TASK — The lines to print are the one containing "payment terms: 7 days -> 30 days" and every line after it through the end of the entries below. Print them exactly and nothing else.

DATASET EXTRACT —

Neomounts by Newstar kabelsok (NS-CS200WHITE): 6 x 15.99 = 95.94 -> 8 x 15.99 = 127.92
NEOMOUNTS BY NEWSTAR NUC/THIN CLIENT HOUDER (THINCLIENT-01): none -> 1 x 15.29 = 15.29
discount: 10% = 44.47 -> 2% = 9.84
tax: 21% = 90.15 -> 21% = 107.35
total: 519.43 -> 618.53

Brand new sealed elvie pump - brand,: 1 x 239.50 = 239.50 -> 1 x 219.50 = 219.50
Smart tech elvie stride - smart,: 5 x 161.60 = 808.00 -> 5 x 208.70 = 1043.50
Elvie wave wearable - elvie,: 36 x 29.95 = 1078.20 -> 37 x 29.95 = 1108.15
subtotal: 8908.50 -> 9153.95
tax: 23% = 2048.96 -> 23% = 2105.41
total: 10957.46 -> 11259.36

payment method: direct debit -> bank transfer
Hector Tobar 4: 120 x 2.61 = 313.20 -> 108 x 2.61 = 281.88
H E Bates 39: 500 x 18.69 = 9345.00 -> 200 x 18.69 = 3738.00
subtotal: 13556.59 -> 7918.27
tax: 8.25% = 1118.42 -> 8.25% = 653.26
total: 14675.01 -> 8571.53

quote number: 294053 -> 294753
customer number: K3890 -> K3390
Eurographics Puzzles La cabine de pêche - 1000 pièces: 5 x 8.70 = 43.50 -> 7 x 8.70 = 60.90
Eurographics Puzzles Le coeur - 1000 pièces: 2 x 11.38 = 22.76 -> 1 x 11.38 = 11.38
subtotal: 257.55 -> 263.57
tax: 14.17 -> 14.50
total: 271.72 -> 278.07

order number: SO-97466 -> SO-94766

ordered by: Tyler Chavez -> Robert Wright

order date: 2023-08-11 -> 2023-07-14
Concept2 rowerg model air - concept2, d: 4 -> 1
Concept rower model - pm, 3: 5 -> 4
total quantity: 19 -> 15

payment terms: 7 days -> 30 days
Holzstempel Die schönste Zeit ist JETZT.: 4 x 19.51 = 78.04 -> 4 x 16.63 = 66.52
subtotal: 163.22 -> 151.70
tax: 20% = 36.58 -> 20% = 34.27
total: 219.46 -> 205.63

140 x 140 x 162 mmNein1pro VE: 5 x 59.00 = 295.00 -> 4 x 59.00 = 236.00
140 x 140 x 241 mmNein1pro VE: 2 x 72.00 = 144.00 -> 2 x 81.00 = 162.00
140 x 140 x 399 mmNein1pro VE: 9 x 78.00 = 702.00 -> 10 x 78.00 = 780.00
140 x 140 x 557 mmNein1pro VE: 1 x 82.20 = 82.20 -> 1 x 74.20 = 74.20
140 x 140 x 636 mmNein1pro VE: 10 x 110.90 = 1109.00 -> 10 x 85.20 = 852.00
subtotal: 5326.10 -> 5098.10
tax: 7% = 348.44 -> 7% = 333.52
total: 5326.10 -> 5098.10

RESPONSE BELOW —
payment terms: 7 days -> 30 days
Holzstempel Die schönste Zeit ist JETZT.: 4 x 19.51 = 78.04 -> 4 x 16.63 = 66.52
subtotal: 163.22 -> 151.70
tax: 20% = 36.58 -> 20% = 34.27
total: 219.46 -> 205.63

140 x 140 x 162 mmNein1pro VE: 5 x 59.00 = 295.00 -> 4 x 59.00 = 236.00
140 x 140 x 241 mmNein1pro VE: 2 x 72.00 = 144.00 -> 2 x 81.00 = 162.00
140 x 140 x 399 mmNein1pro VE: 9 x 78.00 = 702.00 -> 10 x 78.00 = 780.00
140 x 140 x 557 mmNein1pro VE: 1 x 82.20 = 82.20 -> 1 x 74.20 = 74.20
140 x 140 x 636 mmNein1pro VE: 10 x 110.90 = 1109.00 -> 10 x 85.20 = 852.00
subtotal: 5326.10 -> 5098.10
tax: 7% = 348.44 -> 7% = 333.52
total: 5326.10 -> 5098.10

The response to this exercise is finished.